- **Exercise objective**
From the entries provided below, copy each line that contains the word "font".

[Dataset excerpts]
________________
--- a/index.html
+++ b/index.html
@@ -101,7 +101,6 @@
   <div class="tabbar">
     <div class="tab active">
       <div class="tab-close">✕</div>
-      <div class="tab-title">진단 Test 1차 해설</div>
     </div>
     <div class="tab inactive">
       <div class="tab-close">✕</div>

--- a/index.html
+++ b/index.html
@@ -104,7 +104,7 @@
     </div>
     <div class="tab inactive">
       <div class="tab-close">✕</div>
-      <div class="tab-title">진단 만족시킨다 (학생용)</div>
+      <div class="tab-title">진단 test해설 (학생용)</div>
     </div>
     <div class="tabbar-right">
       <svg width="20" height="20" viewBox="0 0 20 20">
________________
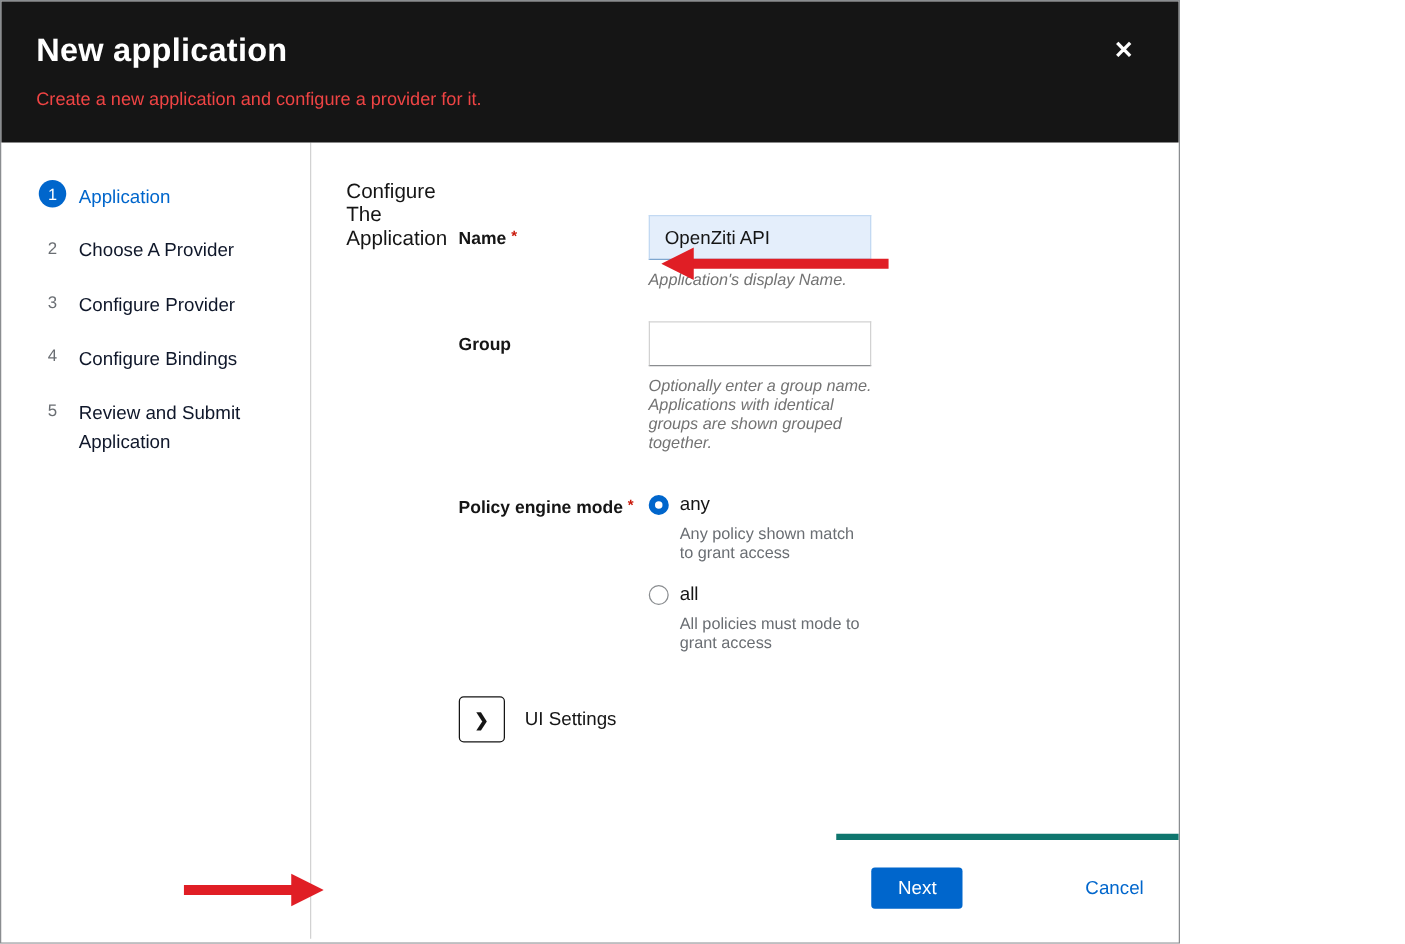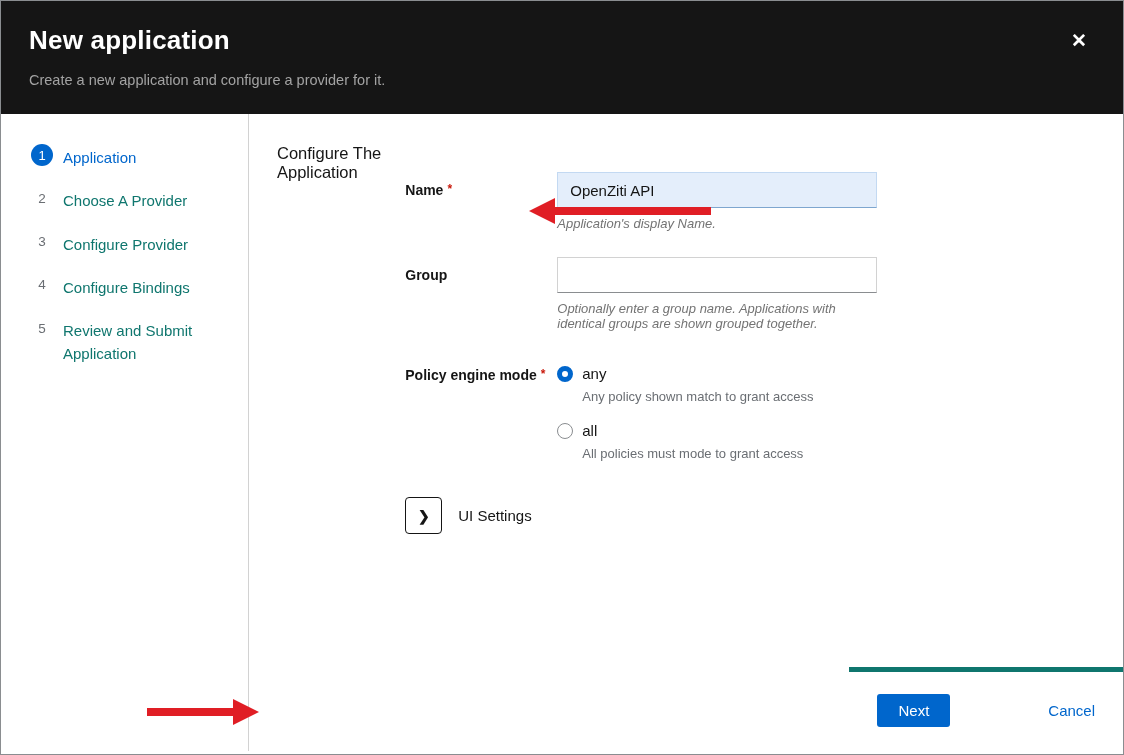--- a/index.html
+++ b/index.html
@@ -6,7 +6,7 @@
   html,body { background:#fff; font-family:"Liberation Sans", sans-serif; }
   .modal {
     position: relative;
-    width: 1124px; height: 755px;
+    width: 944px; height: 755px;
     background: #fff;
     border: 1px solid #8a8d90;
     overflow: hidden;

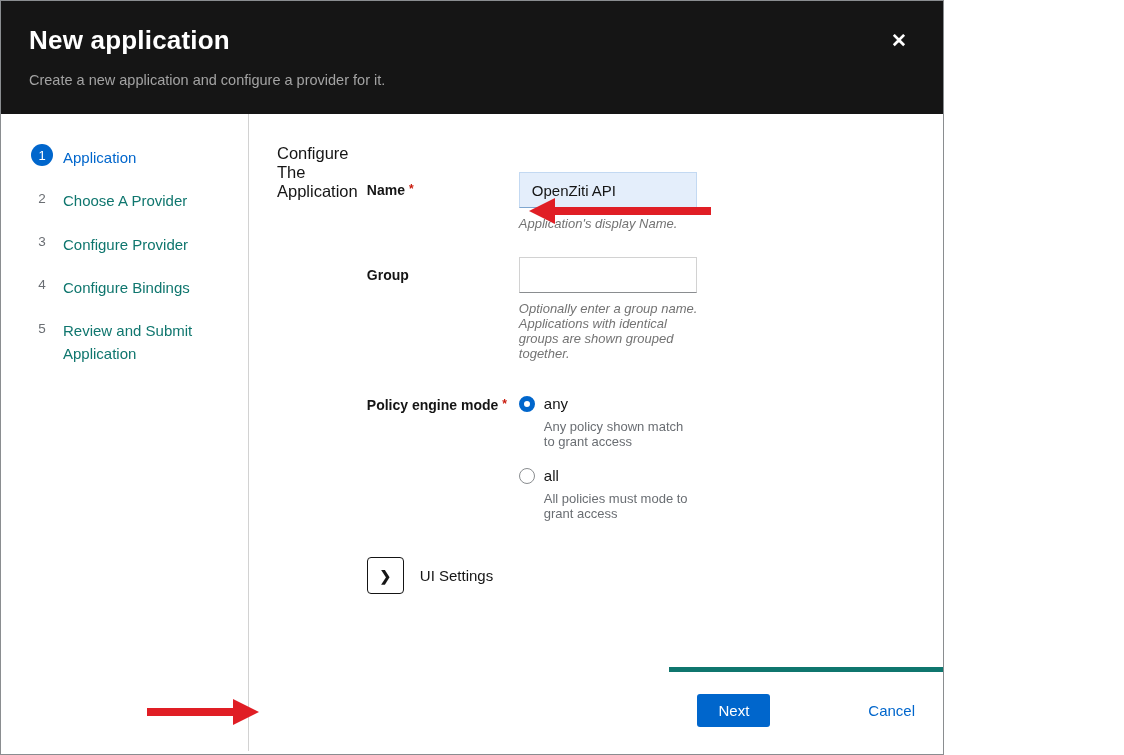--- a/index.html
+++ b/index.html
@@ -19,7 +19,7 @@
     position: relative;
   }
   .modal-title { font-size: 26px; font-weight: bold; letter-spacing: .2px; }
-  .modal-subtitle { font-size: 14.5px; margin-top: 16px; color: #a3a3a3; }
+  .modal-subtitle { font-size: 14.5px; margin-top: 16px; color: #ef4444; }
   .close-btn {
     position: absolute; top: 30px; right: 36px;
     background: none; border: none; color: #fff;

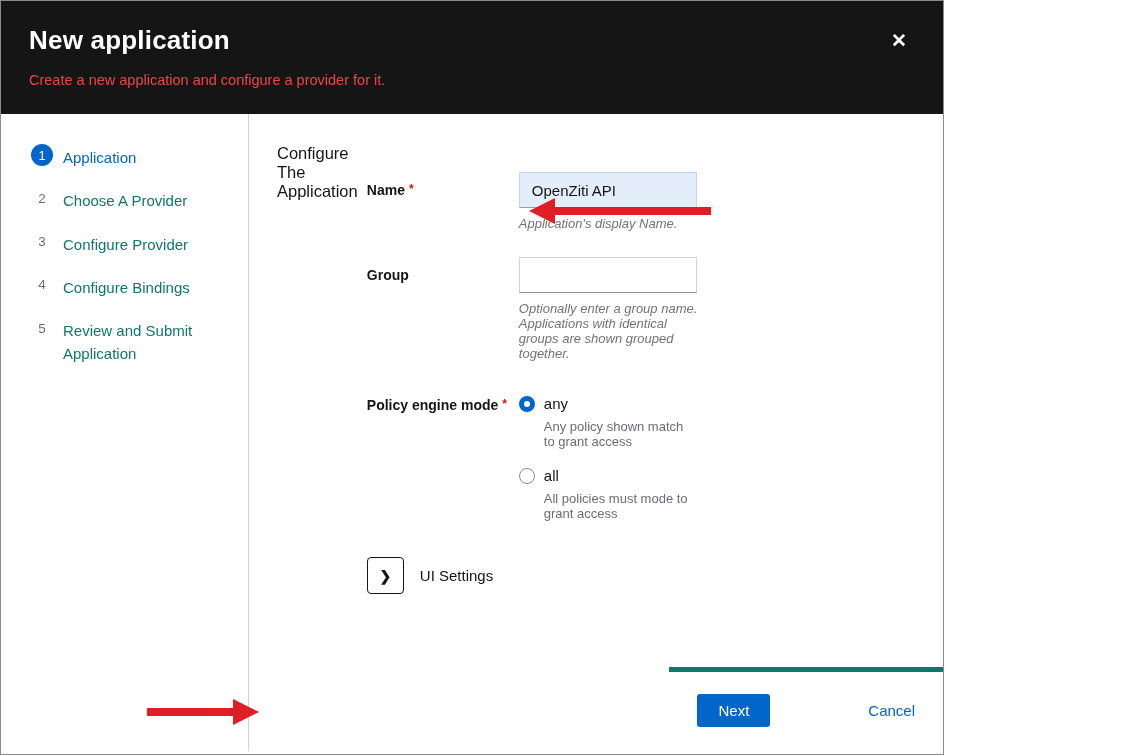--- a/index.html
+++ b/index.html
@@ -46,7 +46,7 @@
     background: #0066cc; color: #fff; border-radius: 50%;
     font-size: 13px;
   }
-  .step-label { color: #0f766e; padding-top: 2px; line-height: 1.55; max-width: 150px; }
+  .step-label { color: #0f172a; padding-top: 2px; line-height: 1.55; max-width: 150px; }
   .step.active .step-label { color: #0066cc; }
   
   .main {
________________
- **Solution below**
   html,body { background:#fff; font-family:"Liberation Sans", sans-serif; }
   .modal-title { font-size: 26px; font-weight: bold; letter-spacing: .2px; }
-  .modal-subtitle { font-size: 14.5px; margin-top: 16px; color: #a3a3a3; }
+  .modal-subtitle { font-size: 14.5px; margin-top: 16px; color: #ef4444; }
     font-size: 13px;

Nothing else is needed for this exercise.